A. Sulem, E. Vaschalde et M. Champs

Trio à cordes, Agnès Sulem, violon, Elise Vaschalde, alto et Marwane Champ, Violoncelle

Vendredi 14 mai à 20h00 - Salle Kasino

F. Schubert, Gideon Klein, L. v. Beethoven
 

Ce sont 3 œuvres écrites par de jeunes compositeurs qui sont présentées dans ce programme..

Ecouter Agnès Sulem

Salle Kasino

 

 

 Agnès, Elise et Marwane interpréteront :

  • Trio n°1 en si bémol majeur D. 471, F. Schubert Allegro
  • Trio Gideon Klein Allegro, Variations sur un chant populaire morave, Molto vivace
  • Trio op 9 n°1 en sol majeur L. v. Beethoven, Adagio-Allegro con brio, Adagio ma non tanto e cantabile, Scherzo (Allegro), Presto

Le 1er trio à cordes, écrit en 1816 par Franz Schubert à l’âge de 20 ans demeura inachevé, comme de nombreuses œuvres de ce compositeur. Son unique mouvement se caractérise par une grâce toute mozartienne, allant de pair avec un lyrisme tranquille, qui évolue peu à peu vers une expression plus dramatique.  

Achevé le 9 octobre 1944, le Trio à cordes de Gideon Klein fut composé au camp de Theresienstadt, quelques semaines avant sa déportation dans le camp d’Auschwitz avec de nombreux autres artistes. Ce Trio représente le dernier exemple de sa créativité artistique. En trois mouvements : un Allegro liminaire plein d’élan, une variation sur un chant hébraïque morave intensément émouvante, un finale Molto vivace, le Trio révèle l’influence de la Seconde École de Vienne, que Gideon Klein découvrit lors de ses études pragoises, qu’il mêle à un « ton tchèque », qui évoque parfois Janácek.

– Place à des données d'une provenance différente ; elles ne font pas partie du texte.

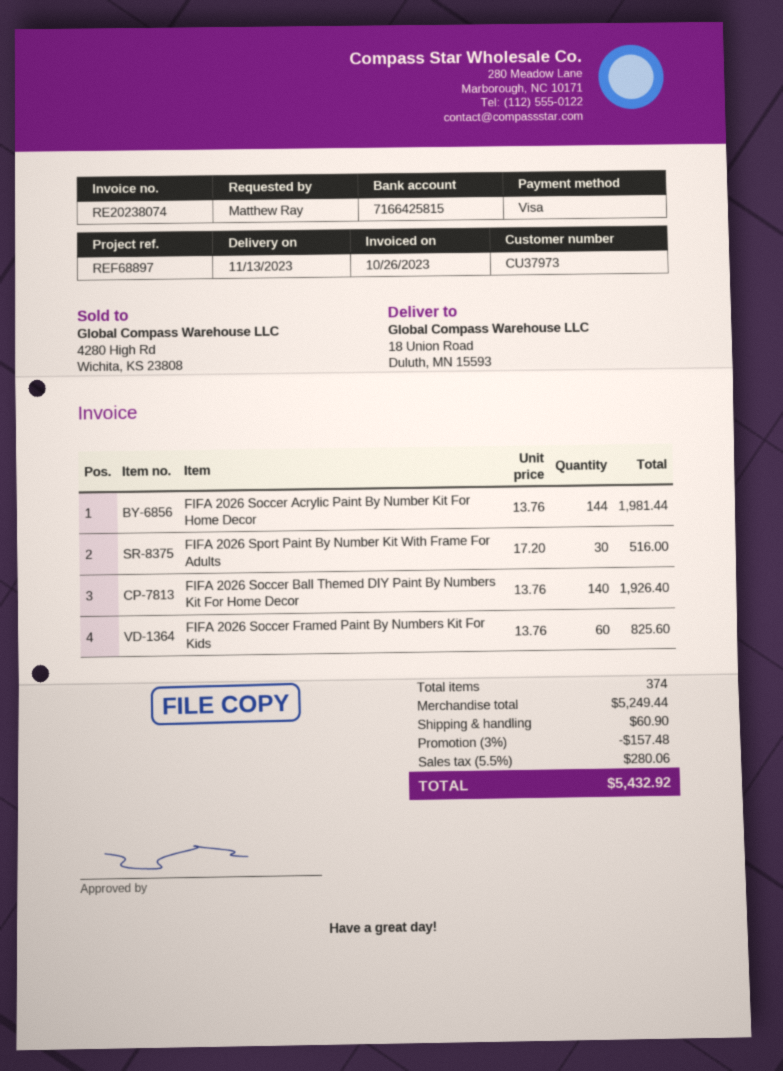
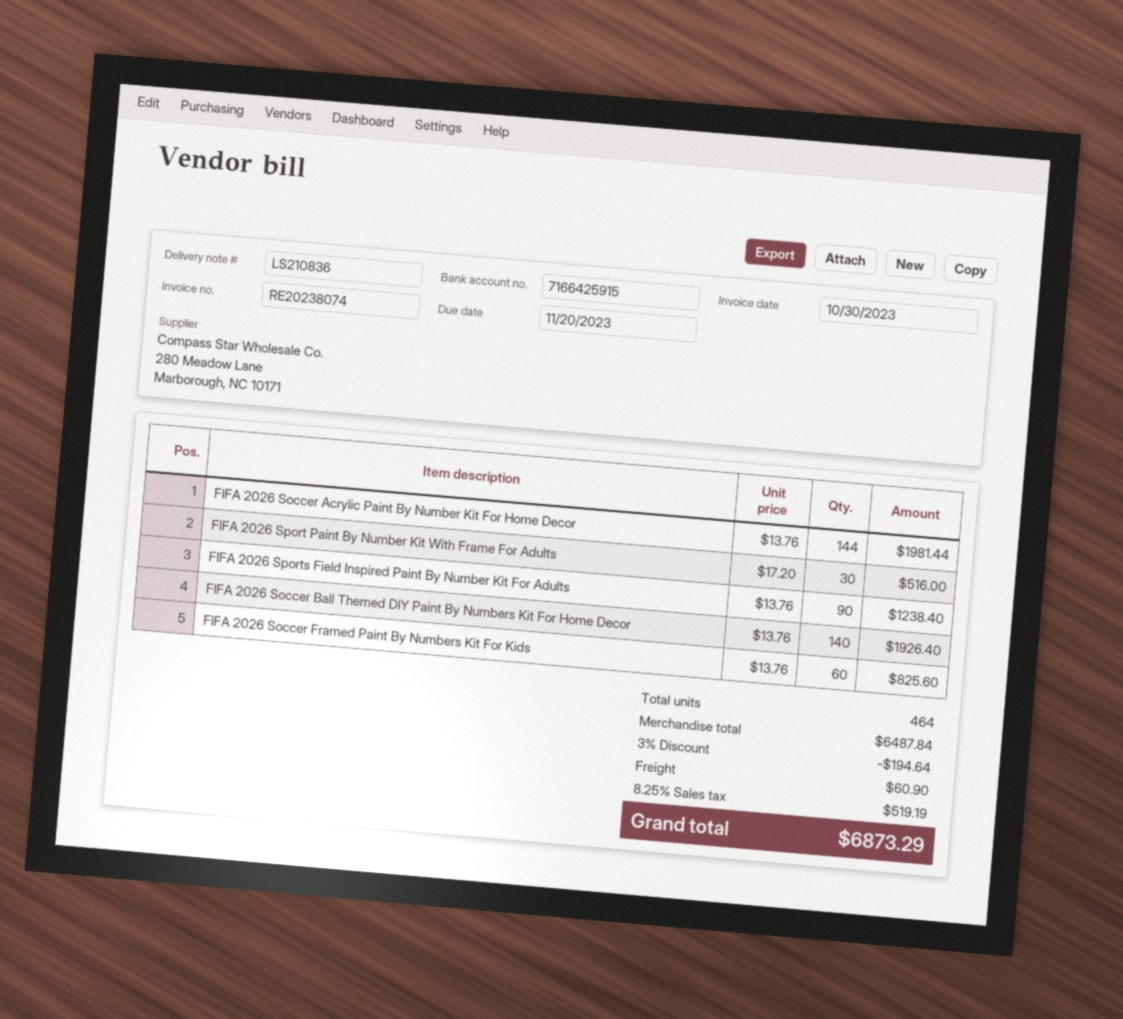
invoice date: 2023-10-26 -> 2023-10-30
bank account: 7166425815 -> 7166425915
FIFA 2026 Sports Field Inspired Paint By Number Kit For Adults: none -> 90 x 13.76 = 1238.40
total quantity: 374 -> 464
subtotal: 5249.44 -> 6487.84
discount: 3% = 157.48 -> 3% = 194.64
tax: 5.5% = 280.06 -> 8.25% = 519.19
total: 5432.92 -> 6873.29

Beethoven (1770-1827) composa 5 Trios à cordes. Le Trio en sol majeur op 9. N°1 fut publié à Vienne en 1798. Citons un extrait de la lettre dédicace à son mécène : « … Si les productions de l’art dépendaient moins de l’inspiration du génie que de la bonne volonté de faire de son mieux, l’auteur aurait la satisfaction très désirée d’offrir la meilleure de ses œuvres au premier mécène de sa muse.»
Cette œuvre regorge en effet de richesses insoupçonnées. Certes, on sent encore l’influence de Haydn notamment dans le ton faussement badin, mais c’est bien Beethoven qui s’exprime avec la fougue et l’élan de celui qui balaya toutes les conventions et ouvrit les portes aux mouvements à venir.